Dataset content
──────────
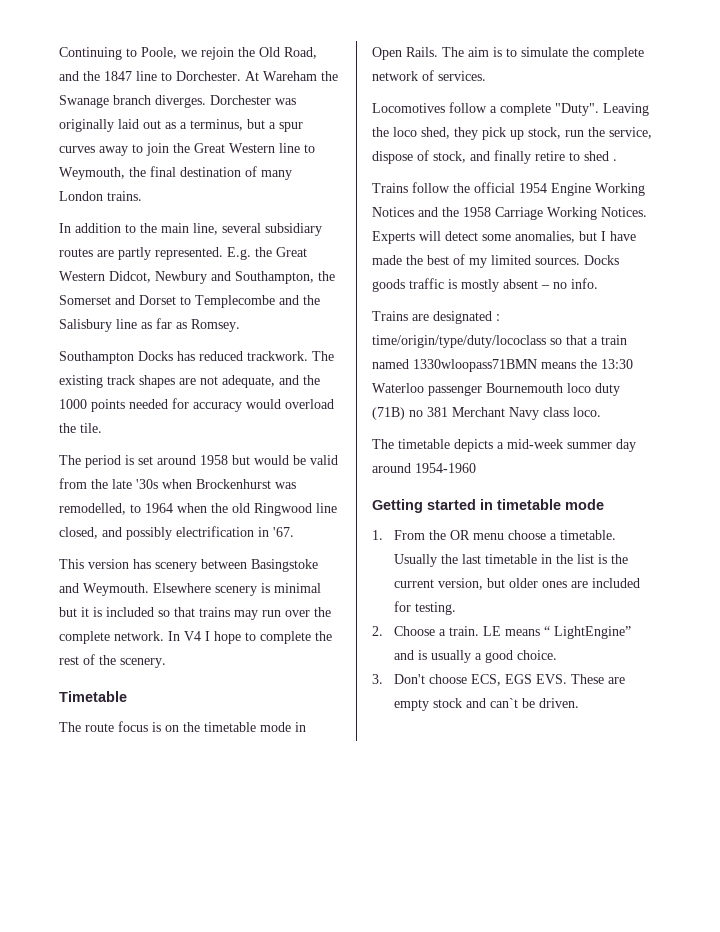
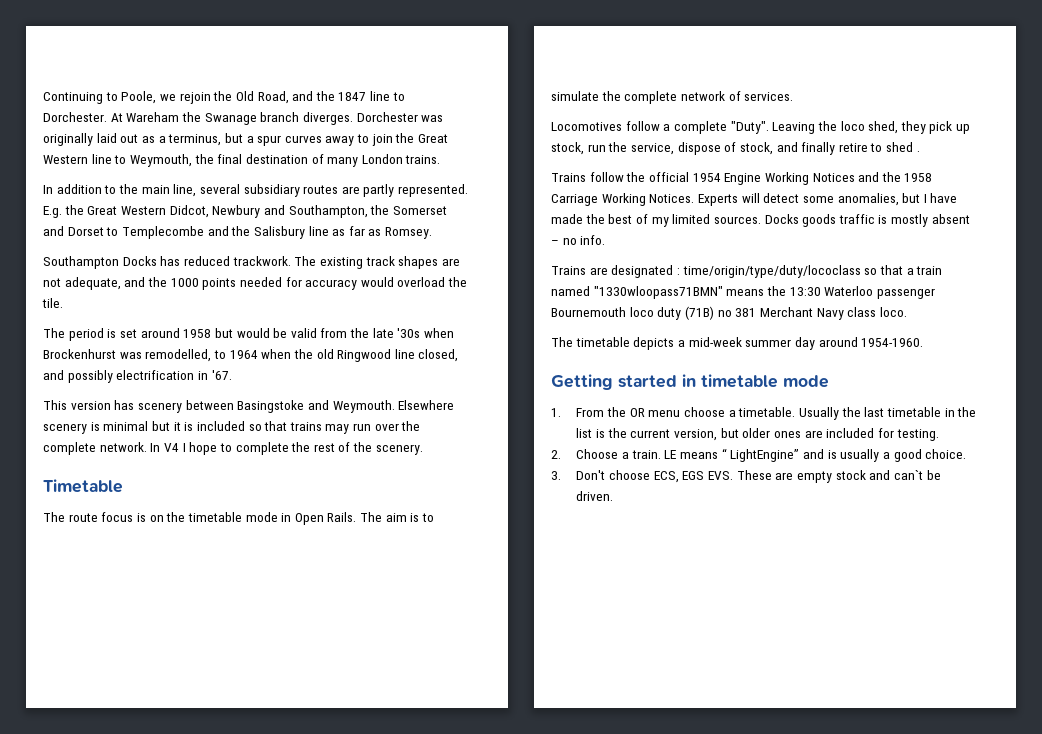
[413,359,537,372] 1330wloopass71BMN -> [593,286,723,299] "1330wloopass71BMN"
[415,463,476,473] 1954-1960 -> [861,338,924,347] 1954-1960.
──────────
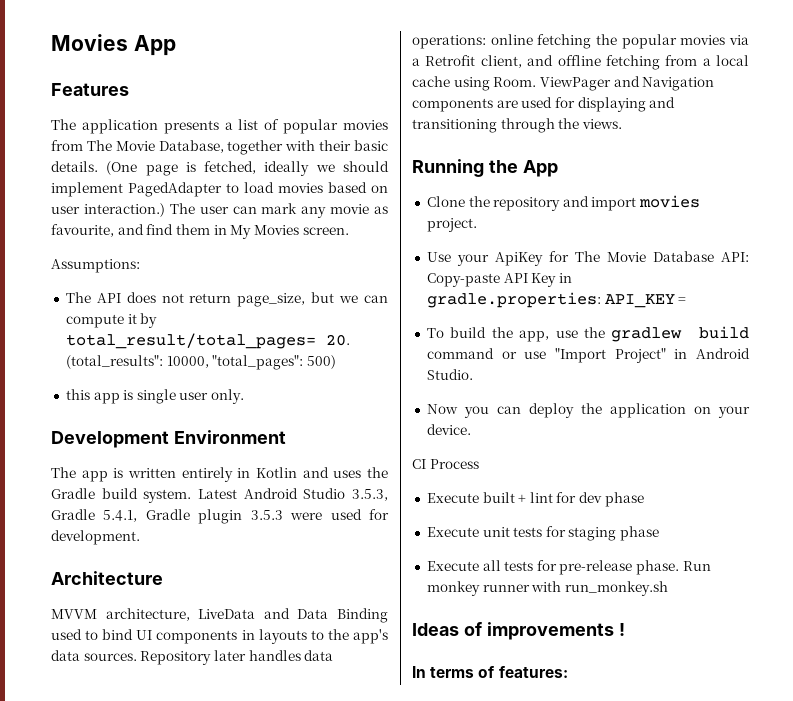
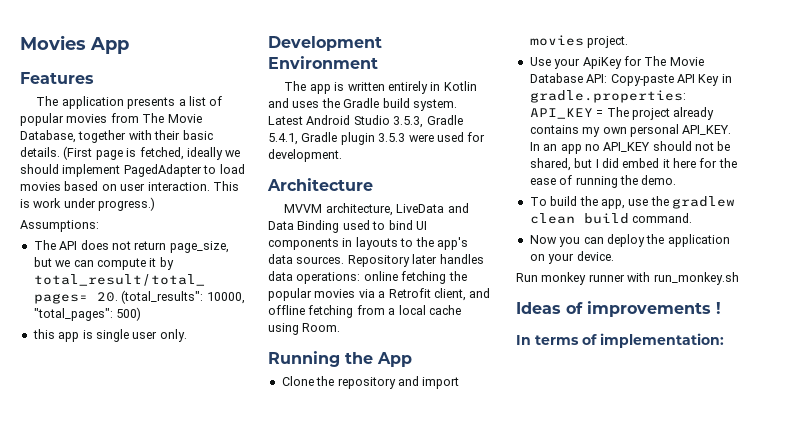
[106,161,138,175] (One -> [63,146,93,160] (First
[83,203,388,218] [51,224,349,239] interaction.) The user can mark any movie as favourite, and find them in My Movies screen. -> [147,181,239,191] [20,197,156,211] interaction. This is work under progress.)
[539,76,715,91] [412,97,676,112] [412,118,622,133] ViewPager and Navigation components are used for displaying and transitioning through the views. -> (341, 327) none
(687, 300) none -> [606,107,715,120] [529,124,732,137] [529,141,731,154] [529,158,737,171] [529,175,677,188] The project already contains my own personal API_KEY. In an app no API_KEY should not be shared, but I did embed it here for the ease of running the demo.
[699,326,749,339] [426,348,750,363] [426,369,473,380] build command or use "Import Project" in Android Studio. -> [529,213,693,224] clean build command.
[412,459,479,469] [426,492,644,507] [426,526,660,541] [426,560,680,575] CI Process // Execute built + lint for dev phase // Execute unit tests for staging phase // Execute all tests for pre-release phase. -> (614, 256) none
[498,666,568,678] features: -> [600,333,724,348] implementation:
──────────
Exercise brief
All that should be written out is the stretch of lines above between the one holding "[412,459,479,469] [426,492,644,507] [426,526,660,541]" and the one holding "[498,666,568,678] features: ->", inclusive, exactly as given.

Expected answer
[412,459,479,469] [426,492,644,507] [426,526,660,541] [426,560,680,575] CI Process // Execute built + lint for dev phase // Execute unit tests for staging phase // Execute all tests for pre-release phase. -> (614, 256) none
[498,666,568,678] features: -> [600,333,724,348] implementation:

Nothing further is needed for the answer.